Premier ressenti en mettant le pied à terre ?

« De la rage… mais aussi de l’amour en tombant dans les bras de ma fiancée. Également beaucoup de fraternité avec mon coach qui m’a aidé bénévolement pendant un an ».

« Pour réaliser un tel challenge, il faut y croire et bien le préparer »

Considérez-vous cette traversée comme un exploit ?

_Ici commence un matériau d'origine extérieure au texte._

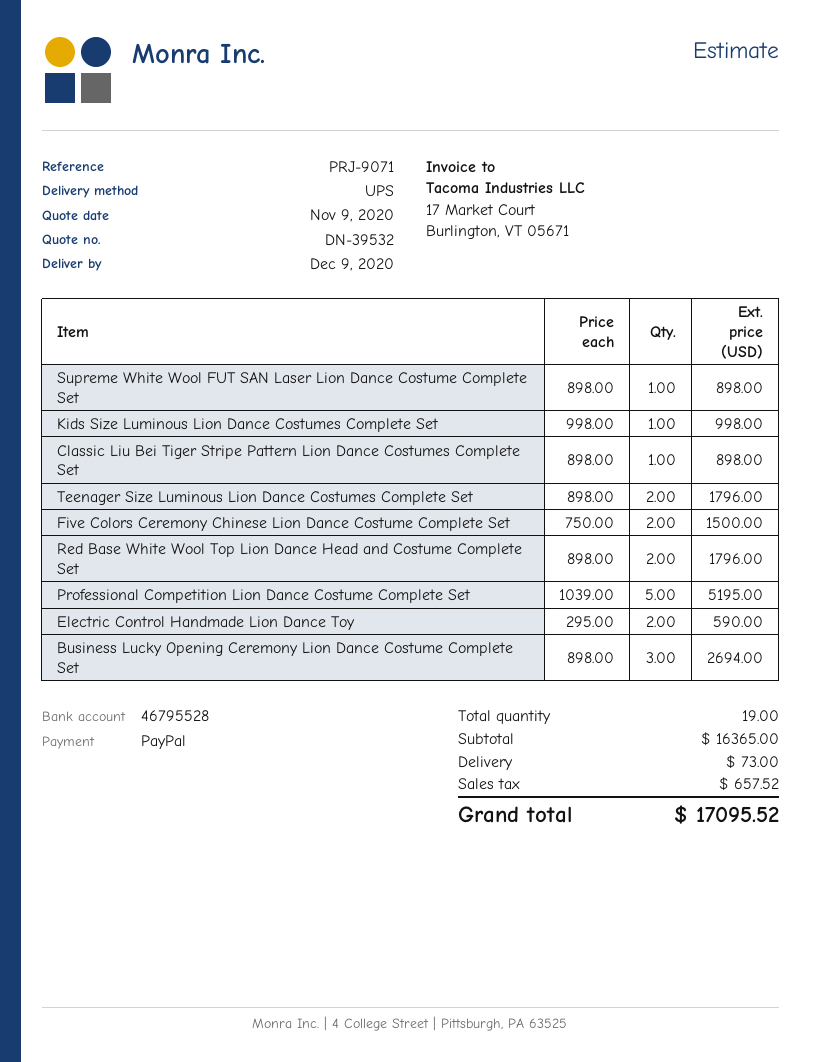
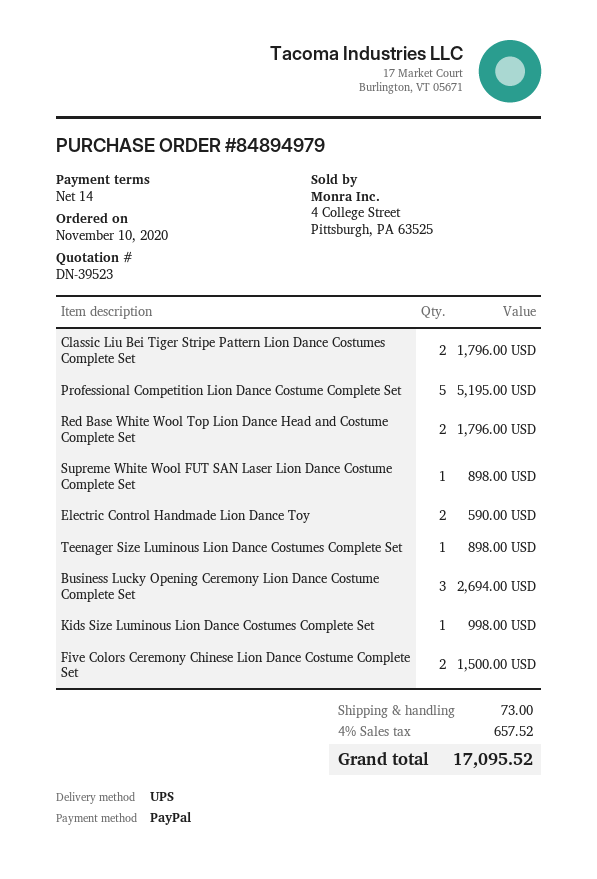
quote number: DN-39532 -> DN-39523
Classic Liu Bei Tiger Stripe Pattern Lion Dance Costumes Complete Set: 1 for 898.00 -> 2 for 1796.00
Teenager Size Luminous Lion Dance Costumes Complete Set: 2 for 1796.00 -> 1 for 898.00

« Pas vraiment. Certes, on n’est que 33 Français à avoir traversé la Manche de cette manière et le taux d’échec est de 85 %. Mais si on est capable de se mettre au travail pour le faire et que l’on a le mental, ce n’est pas irréalisable ! Il faut être honnête, pour réussir la traversée, il faut que les astres s’alignent et il faut surtout bien la préparer. Par exemple, le choix de la réaliser fin août n’était pas dû au hasard : c’est le meilleur moment, avec les conditions météo les plus clémentes ».

Comment expliquer votre réussite ?

«  J’étais prêt et bien accompagné, par ma fiancée et mon coach, entouré par des personnes qui croyaient au projet : on a monté ça ensemble. De plus, j’ai préparé la traversée dans sa globalité et le Jour J, je n’ai rien découvert. Autre point important, il faut « désémotionner » la course : pour moi, la traversée n’était pas l’apogée, seulement une partie. Le retour en bateau, l’arrivée sur la plage mais aussi le verre au pub au retour en Angleterre en faisait également partie ».

C’est quand même une performance !

« Je ne dis pas le contraire, mais c’est aussi un exercice égoïste et solitaire. Une traversée comme celle-là, en solo, ce sont des dizaines de bains d’eau glacée, 1 300 km de natation pour s’entraîner, soit 370 heures dans l’eau. Mais pour moi, ça reste un délire, une fierté évidemment qui est devenu un socle de ma vie. Ce n’est toutefois pas ma mission de vie comme certains nageurs. Un mois plus tard, une Américaine a fait deux fois la traversée aller-retour et dans le même sens, un grand nageur en eau libre passe s’entraîne 5 000 à 6 000 km par an. Ce n’est pas la même dimension ! »

«Pour avancer dans la vie, il faut titiller ses craintes et ne pas se raconter de fausses histoires»

Qu’avez-vous retiré d’une telle expérience ?

« Une foule de choses car la Manche, c’est un comme un milieu de crise ! Il faut des projets qui vous passionnent, titiller ses craintes et ne pas se raconter de fausses histoires : la vraie question est comment faire pour réaliser ça. On a tendance à croire qu’on peut vivre sans peur, or ça apporte du sel. Cette traversée m’a appris à grandir, à tester des choses, à prendre mes responsabilités. Pour faire simple, ça m’a construit en tant qu’homme et en tant qu’Homme. Et une dernière chose, depuis je continue à prendre uniquement des douches froides… »

Du coup, quelle est votre mission de vie aujourd’hui ?

« Je fais aujourd’hui des conférences en ce sens, je monte des séminaires, je coache également. Mon but est de partager mon expérience, d’aider les gens à savoir ce qu’ils veulent faire, à se développer tout en. L’image est facile pour le coup mais tout simplement les aider à réaliser « leur traversée », qu’elle soit sportive ou non.